When I first truly understood the role of the Holy Spirit in my prayers, it relieved such a weight off my shoulders. I may not know God's will, but if I pray in faith and trust His plan, the Holy Spirit will fill in the gaps because He is God and He knows the mind of the Father. I don't have to word my prayers "just right" to make sure God gets the message loud and clear. I don't have to make sure that my requests are clearly stated so God doesn't get confused. And I can't manipulate God by presenting my requests to Him in a certain way. I just need to pray in faith, knowing my God is good and He is able, and letting the Holy Spirit communicate my prayers and requests to the Father according to His will. What a relief!
The balance between patience and provision is a hard one. How do we ask for patience but also make requests for God to act? How do we make bold requests without being impatient? God, through the truth of His Word, graciously showed me the answer: we defer every request to His will and His goodness. Just like Jesus in the Garden of Gethsemane:
And going a little farther he fell on his face and prayed, saying, 'My Father, if it be possible, let this cup pass from me; nevertheless, not as I will, but as you will'...Again, for the second time, he went away and prayed, 'My Father, if this cannot pass unless I drink it, your will be done'.
Matthew 26:39, 42
Jesus wasn't trying to manipulate the Father out of sending Him to the cross. He wasn't praying out of frustration with the Father's plan. Jesus was praying in faith that, if the Father could achieve salvation by any other means, He would spare His Son. But Jesus knew, if the Father didn't choose another way, that the cross was the best way. The Father's goodness is not diminished because He did not honor Jesus' request to let the cup pass. His goodness is magnified in that Jesus could trust Him and His plan, even if it meant the loss of His own life.

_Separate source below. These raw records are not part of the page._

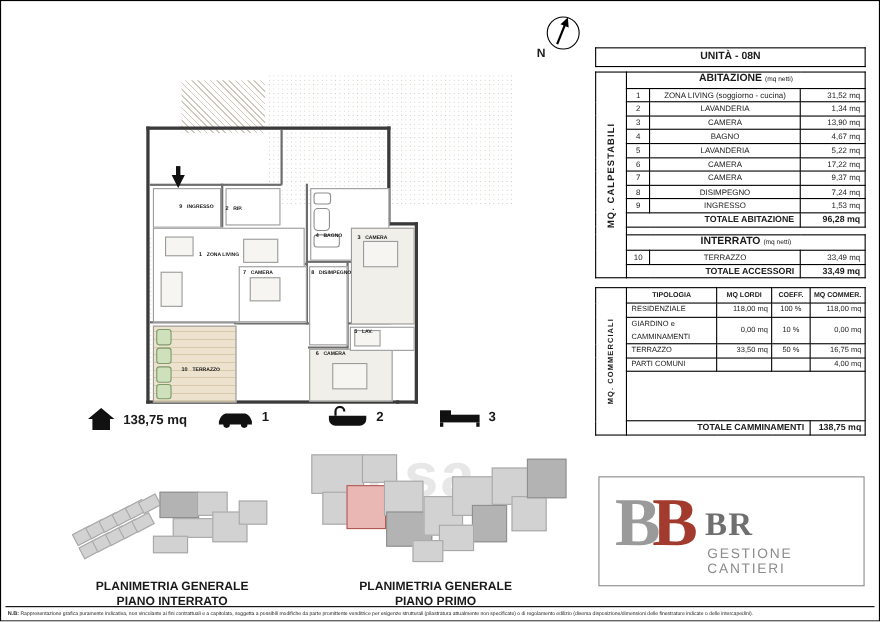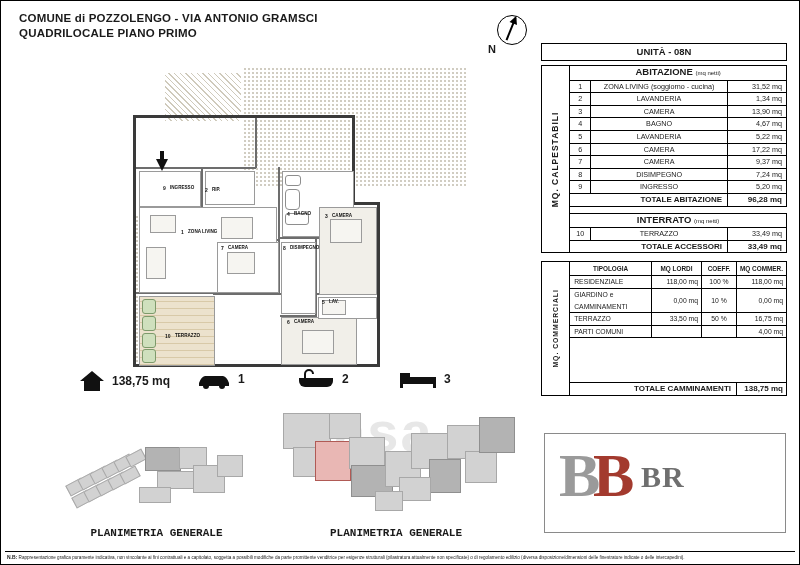--- a/index.html
+++ b/index.html
@@ -63,41 +63,37 @@
   .com .c-co{text-align:center;width:30px;}
 
   
   .logo{position:absolute;left:543px;top:432px;width:240px;height:98px;border:1px solid #8a8a8a;background:#fff;}
   .logo .bigB{position:absolute;left:14px;top:6px;font-size:62px;font-weight:bold;color:#9a9a9a;font-family:"Liberation Serif",serif;}
   .logo .bigB2{position:absolute;left:48px;top:6px;font-size:62px;font-weight:bold;color:#a33a2e;font-family:"Liberation Serif",serif;}
   .logo .brtxt{position:absolute;left:96px;top:26px;font-size:30px;font-weight:bold;color:#6f6f6f;font-family:"Liberation Serif",serif;letter-spacing:1px;}
   .logo .gc{position:absolute;left:98px;top:62px;font-size:12.5px;color:#8c8c8c;letter-spacing:1.6px;}
 
   
-  .bp-cap{position:absolute;text-align:center;font-size:11px;font-weight:bold;line-height:14px;font-family:Liberation Mono, monospace;}
+  .bp-cap{position:absolute;text-align:center;font-size:11px;font-weight:bold;line-height:14px;}
   .mini{position:absolute;}
   .mini .blk{position:absolute;background:#d2d2d2;border:1px solid #a8a8a8;}
   .mini .blkd{position:absolute;background:#b3b3b3;border:1px solid #8f8f8f;}
   .mini .hl{position:absolute;background:#e9b7b4;border:1px solid #b05a55;}
 
   .wm{position:absolute;left:300px;top:398px;font-size:56px;font-weight:bold;color:rgba(160,160,160,.25);letter-spacing:2px;font-family:"Liberation Sans",sans-serif;}
 
   .note{position:absolute;left:6px;bottom:3px;width:788px;font-size:4.6px;line-height:6px;color:#222;}
   .note b{font-size:5px;}
   .divider{position:absolute;left:4px;right:4px;bottom:12px;height:1px;background:#000;}
 </style>
 </head>
 <body>
 
 <div id="sheet">
 
-  <div class="hdr">
-    <div>COMUNE di POZZOLENGO - VIA ANTONIO GRAMSCI</div>
-    <div>QUADRILOCALE PIANO PRIMO</div>
-  </div>
 
 
   <div class="north">
     <div class="circ"></div>
     <div class="needle"></div>
     <div class="nlab">N</div>
   </div>
 
   <div class="plan-frame">
 
@@ -278,21 +274,21 @@
             <td class="r-val">9,37 mq</td>
           </tr>
       <tr>
             <td class="r-n">8</td>
             <td class="r-name">DISIMPEGNO</td>
             <td class="r-val">7,24 mq</td>
           </tr>
       <tr>
             <td class="r-n">9</td>
             <td class="r-name">INGRESSO</td>
-            <td class="r-val">5,20 mq</td>
+            <td class="r-val">1,53 mq</td>
           </tr>
       <tr class="tot">
         <td colspan="2" style="text-align:right;padding-right:5px;font-size:8px;">TOTALE ABITAZIONE</td>
         <td class="r-val" style="font-size:8px;">96,28 mq</td>
       </tr>
       <tr>
             <td colspan="3" style="border:none;height:6px;"></td>
           </tr>
       <tr>
         <td colspan="3" class="ttl">
@@ -352,20 +348,21 @@
         <td class="c-num" style="font-size:8px;">138,75 mq</td>
       </tr>
     </tbody>
       </table>
   </div>
 
   <div class="logo">
     <div class="bigB">B</div>
     <div class="bigB2">B</div>
     <div class="brtxt">BR</div>
+    <div class="gc">GESTIONE CANTIERI</div>
   </div>
 
   <div class="wm">casa</div>
 
   <div class="mini" style="left:60px;top:440px;width:190px;height:75px;">
     <div class="blk" style="left:6px;top:40px;width:16px;height:10px;transform:rotate(-28deg);"></div>
     <div class="blk" style="left:18px;top:34px;width:16px;height:10px;transform:rotate(-28deg);"></div>
     <div class="blk" style="left:30px;top:28px;width:16px;height:10px;transform:rotate(-28deg);"></div>
     <div class="blk" style="left:42px;top:22px;width:16px;height:10px;transform:rotate(-28deg);"></div>
     <div class="blk" style="left:54px;top:16px;width:16px;height:10px;transform:rotate(-28deg);"></div>
@@ -377,40 +374,42 @@
     <div class="blk" style="left:60px;top:28px;width:16px;height:10px;transform:rotate(-28deg);"></div>
     <div class="blkd" style="left:84px;top:6px;width:34px;height:22px;"></div>
     <div class="blk" style="left:118px;top:6px;width:26px;height:20px;"></div>
     <div class="blk" style="left:96px;top:30px;width:44px;height:16px;"></div>
     <div class="blk" style="left:132px;top:24px;width:30px;height:26px;"></div>
     <div class="blk" style="left:156px;top:14px;width:24px;height:20px;"></div>
     <div class="blk" style="left:78px;top:46px;width:30px;height:14px;"></div>
   </div>
   <div class="bp-cap" style="left:48px;top:525px;width:215px;">
     <div>PLANIMETRIA GENERALE</div>
+    <div>PIANO INTERRATO</div>
   </div>
 
   <div class="mini" style="left:278px;top:406px;width:240px;height:110px;">
     <div class="blk" style="left:4px;top:6px;width:46px;height:34px;"></div>
     <div class="blk" style="left:50px;top:6px;width:30px;height:24px;"></div>
     <div class="blk" style="left:14px;top:40px;width:40px;height:28px;"></div>
     <div class="hl" style="left:36px;top:34px;width:34px;height:38px;"></div>
     <div class="blk" style="left:70px;top:30px;width:34px;height:30px;"></div>
     <div class="blkd" style="left:72px;top:58px;width:40px;height:30px;"></div>
     <div class="blk" style="left:106px;top:44px;width:34px;height:34px;"></div>
     <div class="blk" style="left:132px;top:26px;width:36px;height:34px;"></div>
     <div class="blkd" style="left:150px;top:52px;width:30px;height:32px;"></div>
     <div class="blk" style="left:168px;top:18px;width:34px;height:32px;"></div>
     <div class="blk" style="left:186px;top:44px;width:30px;height:30px;"></div>
     <div class="blkd" style="left:200px;top:10px;width:34px;height:34px;"></div>
     <div class="blk" style="left:120px;top:70px;width:30px;height:22px;"></div>
     <div class="blk" style="left:96px;top:84px;width:26px;height:18px;"></div>
   </div>
   <div class="bp-cap" style="left:270px;top:525px;width:250px;">
     <div>PLANIMETRIA GENERALE</div>
+    <div>PIANO PRIMO</div>
   </div>
 
   <div class="divider"></div>
   <div class="note">
     <b>N.B:</b>
     <span>Rappresentazione grafica puramente indicativa, non vincolante ai fini contrattuali e a capitolato, soggetta a possibili modifiche da parte promittente venditrice per esigenze strutturali (pilastratura attualmente non specificate) o di regolamento edilizio (diversa disposizione/dimensioni delle finestrature indicate o delle intercapedini).</span>
   </div>
 
 </div>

That is how we balance patience and requests for provision. You follow the example of Jesus. You make the request, but trust that God is still good if He chooses another way, and you ask Him to give you peace in the process. He will answer every request, but some He will say no. That does not make Him any less good! And His goodness is put on display when others see us trusting Him and praising His Name with a thankful heart, even when things don't go our way. Instead of rushing God, we make bold requests, knowing He is able, and we trust He has a better way if the answer is no.
Now to him who is able to do far more abundantly than all that we ask or think, according to the power at work within us, to him be glory in the church and in Christ Jesus throughout all generations, forever and ever. Amen.
Ephesians 3:20-21
I used to think this verse meant that God would always go above and beyond what I asked–if I asked him to bring 100 people to an event, He would bring 125; if I asked Him to save 10 people at a camp, He would save 15; if I asked for a job offer, He would give us two. And while this is true in some instances, it isn't always the case. Sometimes the "far more abundantly" is very different from "whatever we ask or think." Sometimes the abundance and provision come in ways we could never have imagined. But when we ask Him boldly and with great expectation of what He will do–even if He does something very different from what we are thinking or asking–we will be amazed at what He does. The abundance may be in our own Christlikeness, or the strength of our faith, but this may have to come through a season of waiting. We just have to trust that He can and will do so much more than what we could ever ask or think because His plan reaches far beyond the here-and-now requests we make. His plan reaches into eternity, and His intent is to purify our souls.